(Entries taken from a collection)
*** Block opens ***

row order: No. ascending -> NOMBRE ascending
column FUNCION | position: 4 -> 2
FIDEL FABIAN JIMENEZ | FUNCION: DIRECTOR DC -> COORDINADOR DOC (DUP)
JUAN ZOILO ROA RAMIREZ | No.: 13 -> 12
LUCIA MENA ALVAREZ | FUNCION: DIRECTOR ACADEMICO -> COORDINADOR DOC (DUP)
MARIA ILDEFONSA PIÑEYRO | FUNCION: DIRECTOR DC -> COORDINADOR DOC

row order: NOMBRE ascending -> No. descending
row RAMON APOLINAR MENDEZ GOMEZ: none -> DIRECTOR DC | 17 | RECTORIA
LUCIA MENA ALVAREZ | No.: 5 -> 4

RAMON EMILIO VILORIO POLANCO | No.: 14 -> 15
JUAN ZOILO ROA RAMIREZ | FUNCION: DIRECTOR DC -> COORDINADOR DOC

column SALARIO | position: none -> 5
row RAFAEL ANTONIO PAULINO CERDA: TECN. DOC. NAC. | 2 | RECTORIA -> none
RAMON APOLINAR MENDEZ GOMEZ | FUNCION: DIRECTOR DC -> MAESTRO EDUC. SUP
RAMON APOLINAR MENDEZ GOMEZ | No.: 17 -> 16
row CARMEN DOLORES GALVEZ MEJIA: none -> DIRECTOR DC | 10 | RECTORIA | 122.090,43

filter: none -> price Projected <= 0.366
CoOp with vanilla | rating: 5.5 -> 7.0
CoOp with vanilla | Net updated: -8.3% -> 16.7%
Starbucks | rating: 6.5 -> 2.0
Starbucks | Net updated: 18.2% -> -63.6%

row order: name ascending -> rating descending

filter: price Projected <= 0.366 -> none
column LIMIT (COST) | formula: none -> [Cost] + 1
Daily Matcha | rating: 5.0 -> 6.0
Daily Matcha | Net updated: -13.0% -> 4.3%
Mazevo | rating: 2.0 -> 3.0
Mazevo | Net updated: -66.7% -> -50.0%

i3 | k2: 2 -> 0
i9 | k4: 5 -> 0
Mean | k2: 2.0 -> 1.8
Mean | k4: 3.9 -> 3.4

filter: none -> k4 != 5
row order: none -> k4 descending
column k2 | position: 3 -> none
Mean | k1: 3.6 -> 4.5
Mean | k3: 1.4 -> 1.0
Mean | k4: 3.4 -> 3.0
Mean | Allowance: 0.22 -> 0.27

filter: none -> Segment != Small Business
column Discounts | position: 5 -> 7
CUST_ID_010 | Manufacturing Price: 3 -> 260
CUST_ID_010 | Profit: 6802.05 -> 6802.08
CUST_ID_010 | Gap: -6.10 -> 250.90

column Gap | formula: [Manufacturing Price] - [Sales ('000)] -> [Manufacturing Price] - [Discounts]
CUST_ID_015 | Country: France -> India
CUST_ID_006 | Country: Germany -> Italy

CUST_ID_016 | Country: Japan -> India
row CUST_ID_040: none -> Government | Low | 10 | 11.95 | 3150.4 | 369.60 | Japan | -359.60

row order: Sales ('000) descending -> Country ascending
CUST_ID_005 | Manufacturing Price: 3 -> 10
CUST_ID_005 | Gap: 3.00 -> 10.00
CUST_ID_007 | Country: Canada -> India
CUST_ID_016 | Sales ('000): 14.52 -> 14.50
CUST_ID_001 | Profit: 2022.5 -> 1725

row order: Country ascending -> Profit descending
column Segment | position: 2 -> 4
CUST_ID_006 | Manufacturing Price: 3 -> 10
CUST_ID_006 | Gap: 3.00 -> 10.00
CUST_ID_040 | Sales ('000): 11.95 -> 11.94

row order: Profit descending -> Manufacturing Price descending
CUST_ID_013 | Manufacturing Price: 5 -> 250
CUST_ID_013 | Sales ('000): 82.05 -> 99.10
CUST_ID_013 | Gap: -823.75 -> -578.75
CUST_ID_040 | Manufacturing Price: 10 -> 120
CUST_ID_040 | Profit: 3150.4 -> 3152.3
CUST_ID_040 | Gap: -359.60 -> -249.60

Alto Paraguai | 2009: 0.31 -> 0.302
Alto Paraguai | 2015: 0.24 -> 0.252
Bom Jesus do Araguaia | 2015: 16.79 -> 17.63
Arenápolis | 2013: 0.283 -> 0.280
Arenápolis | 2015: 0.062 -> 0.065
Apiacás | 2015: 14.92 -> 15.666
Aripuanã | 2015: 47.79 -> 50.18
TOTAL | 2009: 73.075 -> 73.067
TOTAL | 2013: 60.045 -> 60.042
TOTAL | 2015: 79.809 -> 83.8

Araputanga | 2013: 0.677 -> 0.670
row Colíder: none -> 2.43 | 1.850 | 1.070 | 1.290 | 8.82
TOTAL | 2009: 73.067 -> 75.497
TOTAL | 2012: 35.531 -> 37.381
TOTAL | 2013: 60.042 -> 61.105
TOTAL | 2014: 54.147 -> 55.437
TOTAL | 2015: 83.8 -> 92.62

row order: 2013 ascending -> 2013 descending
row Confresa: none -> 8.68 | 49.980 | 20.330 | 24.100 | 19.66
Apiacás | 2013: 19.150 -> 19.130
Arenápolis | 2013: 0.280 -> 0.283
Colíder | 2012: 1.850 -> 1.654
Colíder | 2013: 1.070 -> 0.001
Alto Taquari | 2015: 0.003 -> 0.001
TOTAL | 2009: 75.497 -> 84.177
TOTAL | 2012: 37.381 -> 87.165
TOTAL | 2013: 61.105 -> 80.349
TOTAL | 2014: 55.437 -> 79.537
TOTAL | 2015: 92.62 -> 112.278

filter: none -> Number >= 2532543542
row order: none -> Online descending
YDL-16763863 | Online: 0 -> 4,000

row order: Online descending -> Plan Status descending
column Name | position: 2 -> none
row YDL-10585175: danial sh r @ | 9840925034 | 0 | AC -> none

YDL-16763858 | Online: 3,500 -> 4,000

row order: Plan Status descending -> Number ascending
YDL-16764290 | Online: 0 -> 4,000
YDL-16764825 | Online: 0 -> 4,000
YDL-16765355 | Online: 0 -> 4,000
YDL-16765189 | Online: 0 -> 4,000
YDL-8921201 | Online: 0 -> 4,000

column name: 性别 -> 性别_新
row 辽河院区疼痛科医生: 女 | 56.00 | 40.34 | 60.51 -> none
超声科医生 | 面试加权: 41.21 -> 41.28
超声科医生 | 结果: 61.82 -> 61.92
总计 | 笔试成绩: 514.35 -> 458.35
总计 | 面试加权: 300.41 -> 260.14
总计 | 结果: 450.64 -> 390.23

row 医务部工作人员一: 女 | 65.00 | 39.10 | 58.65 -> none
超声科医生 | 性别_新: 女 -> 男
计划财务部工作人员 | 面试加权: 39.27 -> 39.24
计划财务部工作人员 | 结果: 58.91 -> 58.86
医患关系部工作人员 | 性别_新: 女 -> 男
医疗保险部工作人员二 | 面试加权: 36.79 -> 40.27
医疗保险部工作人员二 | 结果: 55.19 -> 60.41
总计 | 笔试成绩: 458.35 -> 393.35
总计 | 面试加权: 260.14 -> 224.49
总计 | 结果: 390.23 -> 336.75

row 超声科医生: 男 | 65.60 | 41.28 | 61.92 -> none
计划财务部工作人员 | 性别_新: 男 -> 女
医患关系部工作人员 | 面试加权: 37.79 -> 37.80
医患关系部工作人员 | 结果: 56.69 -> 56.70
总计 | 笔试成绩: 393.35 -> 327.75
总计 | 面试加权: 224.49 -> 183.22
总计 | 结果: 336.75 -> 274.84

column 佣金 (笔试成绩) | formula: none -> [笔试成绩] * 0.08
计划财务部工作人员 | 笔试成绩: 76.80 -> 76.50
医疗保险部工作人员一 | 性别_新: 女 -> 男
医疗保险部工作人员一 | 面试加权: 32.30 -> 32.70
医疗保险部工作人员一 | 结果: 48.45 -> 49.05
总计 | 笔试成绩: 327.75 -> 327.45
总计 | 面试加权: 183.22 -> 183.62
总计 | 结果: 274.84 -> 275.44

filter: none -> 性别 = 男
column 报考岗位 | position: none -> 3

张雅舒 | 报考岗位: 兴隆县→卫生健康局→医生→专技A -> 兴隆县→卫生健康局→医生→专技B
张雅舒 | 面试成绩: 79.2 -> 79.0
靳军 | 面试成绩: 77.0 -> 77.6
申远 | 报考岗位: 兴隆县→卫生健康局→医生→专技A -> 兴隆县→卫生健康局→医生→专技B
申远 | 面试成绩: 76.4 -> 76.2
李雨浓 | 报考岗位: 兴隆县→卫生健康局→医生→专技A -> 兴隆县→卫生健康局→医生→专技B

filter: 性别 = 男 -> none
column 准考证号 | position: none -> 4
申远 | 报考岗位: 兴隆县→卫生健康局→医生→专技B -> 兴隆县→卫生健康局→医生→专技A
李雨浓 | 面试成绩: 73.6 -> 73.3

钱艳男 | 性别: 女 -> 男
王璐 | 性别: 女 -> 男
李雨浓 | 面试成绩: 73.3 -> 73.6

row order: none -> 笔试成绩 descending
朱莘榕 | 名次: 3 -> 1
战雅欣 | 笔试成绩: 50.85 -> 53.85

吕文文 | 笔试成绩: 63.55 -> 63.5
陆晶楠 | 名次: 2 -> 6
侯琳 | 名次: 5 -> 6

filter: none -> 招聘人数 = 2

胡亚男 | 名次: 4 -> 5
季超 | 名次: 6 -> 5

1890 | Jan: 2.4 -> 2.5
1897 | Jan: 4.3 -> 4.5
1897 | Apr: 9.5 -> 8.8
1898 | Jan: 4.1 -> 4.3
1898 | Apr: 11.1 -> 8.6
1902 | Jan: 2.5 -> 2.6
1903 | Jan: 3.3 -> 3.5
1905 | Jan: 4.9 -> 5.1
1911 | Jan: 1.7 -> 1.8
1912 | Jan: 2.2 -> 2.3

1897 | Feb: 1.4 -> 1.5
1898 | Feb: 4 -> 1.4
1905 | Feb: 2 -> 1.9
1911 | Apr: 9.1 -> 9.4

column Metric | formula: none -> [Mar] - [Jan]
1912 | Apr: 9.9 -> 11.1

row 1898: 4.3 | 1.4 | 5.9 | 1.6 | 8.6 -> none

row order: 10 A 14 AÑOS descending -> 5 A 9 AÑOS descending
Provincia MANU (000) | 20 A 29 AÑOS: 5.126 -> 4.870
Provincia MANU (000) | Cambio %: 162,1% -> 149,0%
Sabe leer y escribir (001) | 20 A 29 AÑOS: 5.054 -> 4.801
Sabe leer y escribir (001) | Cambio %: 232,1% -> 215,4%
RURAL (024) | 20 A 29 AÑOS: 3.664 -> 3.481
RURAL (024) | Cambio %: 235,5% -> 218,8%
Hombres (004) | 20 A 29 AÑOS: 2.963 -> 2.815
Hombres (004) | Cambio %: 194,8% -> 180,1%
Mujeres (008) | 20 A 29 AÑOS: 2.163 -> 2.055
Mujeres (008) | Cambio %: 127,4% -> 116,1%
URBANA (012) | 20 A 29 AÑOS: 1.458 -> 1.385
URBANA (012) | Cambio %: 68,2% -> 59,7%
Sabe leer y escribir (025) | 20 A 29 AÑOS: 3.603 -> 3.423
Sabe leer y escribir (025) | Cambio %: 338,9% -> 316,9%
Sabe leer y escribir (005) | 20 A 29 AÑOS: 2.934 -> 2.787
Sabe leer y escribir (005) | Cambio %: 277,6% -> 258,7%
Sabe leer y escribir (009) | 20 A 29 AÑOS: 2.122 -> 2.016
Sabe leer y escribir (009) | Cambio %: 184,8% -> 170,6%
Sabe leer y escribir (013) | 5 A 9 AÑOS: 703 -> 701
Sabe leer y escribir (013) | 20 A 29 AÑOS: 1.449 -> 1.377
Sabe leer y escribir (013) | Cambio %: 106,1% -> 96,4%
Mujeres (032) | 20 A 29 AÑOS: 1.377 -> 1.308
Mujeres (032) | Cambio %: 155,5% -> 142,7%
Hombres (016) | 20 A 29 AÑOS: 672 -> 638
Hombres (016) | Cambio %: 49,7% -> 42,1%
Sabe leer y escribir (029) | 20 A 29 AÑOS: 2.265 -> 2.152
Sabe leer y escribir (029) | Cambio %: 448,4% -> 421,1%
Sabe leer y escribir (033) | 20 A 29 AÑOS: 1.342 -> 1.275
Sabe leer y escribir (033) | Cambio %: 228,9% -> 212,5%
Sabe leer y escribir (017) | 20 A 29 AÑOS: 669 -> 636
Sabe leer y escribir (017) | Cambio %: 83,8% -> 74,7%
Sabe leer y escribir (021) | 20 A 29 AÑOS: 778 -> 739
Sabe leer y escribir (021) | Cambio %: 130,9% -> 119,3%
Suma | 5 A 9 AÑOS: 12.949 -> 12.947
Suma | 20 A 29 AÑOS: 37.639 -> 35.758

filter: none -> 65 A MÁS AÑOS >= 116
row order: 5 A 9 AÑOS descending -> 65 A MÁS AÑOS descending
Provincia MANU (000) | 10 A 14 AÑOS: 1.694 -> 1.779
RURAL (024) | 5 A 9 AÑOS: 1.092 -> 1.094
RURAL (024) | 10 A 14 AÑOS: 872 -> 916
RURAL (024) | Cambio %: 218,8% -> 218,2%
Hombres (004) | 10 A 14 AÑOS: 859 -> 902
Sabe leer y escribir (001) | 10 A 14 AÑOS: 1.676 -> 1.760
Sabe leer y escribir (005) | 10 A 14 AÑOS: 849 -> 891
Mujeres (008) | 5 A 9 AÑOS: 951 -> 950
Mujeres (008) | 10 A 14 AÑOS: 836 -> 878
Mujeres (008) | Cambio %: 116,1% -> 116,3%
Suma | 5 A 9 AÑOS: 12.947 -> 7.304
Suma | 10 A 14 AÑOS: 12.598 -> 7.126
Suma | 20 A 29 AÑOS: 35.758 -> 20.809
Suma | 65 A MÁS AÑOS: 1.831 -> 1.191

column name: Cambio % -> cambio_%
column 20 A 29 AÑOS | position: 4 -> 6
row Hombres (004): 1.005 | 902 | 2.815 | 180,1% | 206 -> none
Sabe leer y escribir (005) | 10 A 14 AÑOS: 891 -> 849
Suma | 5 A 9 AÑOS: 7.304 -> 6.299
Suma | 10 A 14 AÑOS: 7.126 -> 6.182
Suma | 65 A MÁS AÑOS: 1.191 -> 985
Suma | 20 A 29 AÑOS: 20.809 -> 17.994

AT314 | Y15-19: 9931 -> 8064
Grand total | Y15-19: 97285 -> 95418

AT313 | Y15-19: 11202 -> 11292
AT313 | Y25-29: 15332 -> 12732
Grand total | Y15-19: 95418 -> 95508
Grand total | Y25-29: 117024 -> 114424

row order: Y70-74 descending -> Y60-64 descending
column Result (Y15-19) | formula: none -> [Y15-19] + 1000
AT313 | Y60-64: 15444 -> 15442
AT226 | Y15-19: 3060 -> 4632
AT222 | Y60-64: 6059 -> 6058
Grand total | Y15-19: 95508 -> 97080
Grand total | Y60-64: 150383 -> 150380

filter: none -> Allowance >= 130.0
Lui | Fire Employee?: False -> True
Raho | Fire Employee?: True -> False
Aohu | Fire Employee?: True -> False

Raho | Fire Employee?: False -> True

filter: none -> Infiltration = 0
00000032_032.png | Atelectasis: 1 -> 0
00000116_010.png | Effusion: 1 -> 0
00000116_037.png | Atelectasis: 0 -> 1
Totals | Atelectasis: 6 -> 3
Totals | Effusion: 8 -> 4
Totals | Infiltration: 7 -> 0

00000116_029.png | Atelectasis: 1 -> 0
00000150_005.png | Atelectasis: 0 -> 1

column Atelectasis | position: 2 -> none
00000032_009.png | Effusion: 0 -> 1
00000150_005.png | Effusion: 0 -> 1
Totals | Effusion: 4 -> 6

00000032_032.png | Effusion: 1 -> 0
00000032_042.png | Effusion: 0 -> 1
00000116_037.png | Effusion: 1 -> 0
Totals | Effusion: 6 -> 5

*** Block closes ***

> [BRIEF]: Copy every line of the records above, starting with the first, up to and including the line containing "RAMON APOLINAR MENDEZ GOMEZ | No.: 17 -> 16".

> [RESPONSE AREA]:
row order: No. ascending -> NOMBRE ascending
column FUNCION | position: 4 -> 2
FIDEL FABIAN JIMENEZ | FUNCION: DIRECTOR DC -> COORDINADOR DOC (DUP)
JUAN ZOILO ROA RAMIREZ | No.: 13 -> 12
LUCIA MENA ALVAREZ | FUNCION: DIRECTOR ACADEMICO -> COORDINADOR DOC (DUP)
MARIA ILDEFONSA PIÑEYRO | FUNCION: DIRECTOR DC -> COORDINADOR DOC

row order: NOMBRE ascending -> No. descending
row RAMON APOLINAR MENDEZ GOMEZ: none -> DIRECTOR DC | 17 | RECTORIA
LUCIA MENA ALVAREZ | No.: 5 -> 4

RAMON EMILIO VILORIO POLANCO | No.: 14 -> 15
JUAN ZOILO ROA RAMIREZ | FUNCION: DIRECTOR DC -> COORDINADOR DOC

column SALARIO | position: none -> 5
row RAFAEL ANTONIO PAULINO CERDA: TECN. DOC. NAC. | 2 | RECTORIA -> none
RAMON APOLINAR MENDEZ GOMEZ | FUNCION: DIRECTOR DC -> MAESTRO EDUC. SUP
RAMON APOLINAR MENDEZ GOMEZ | No.: 17 -> 16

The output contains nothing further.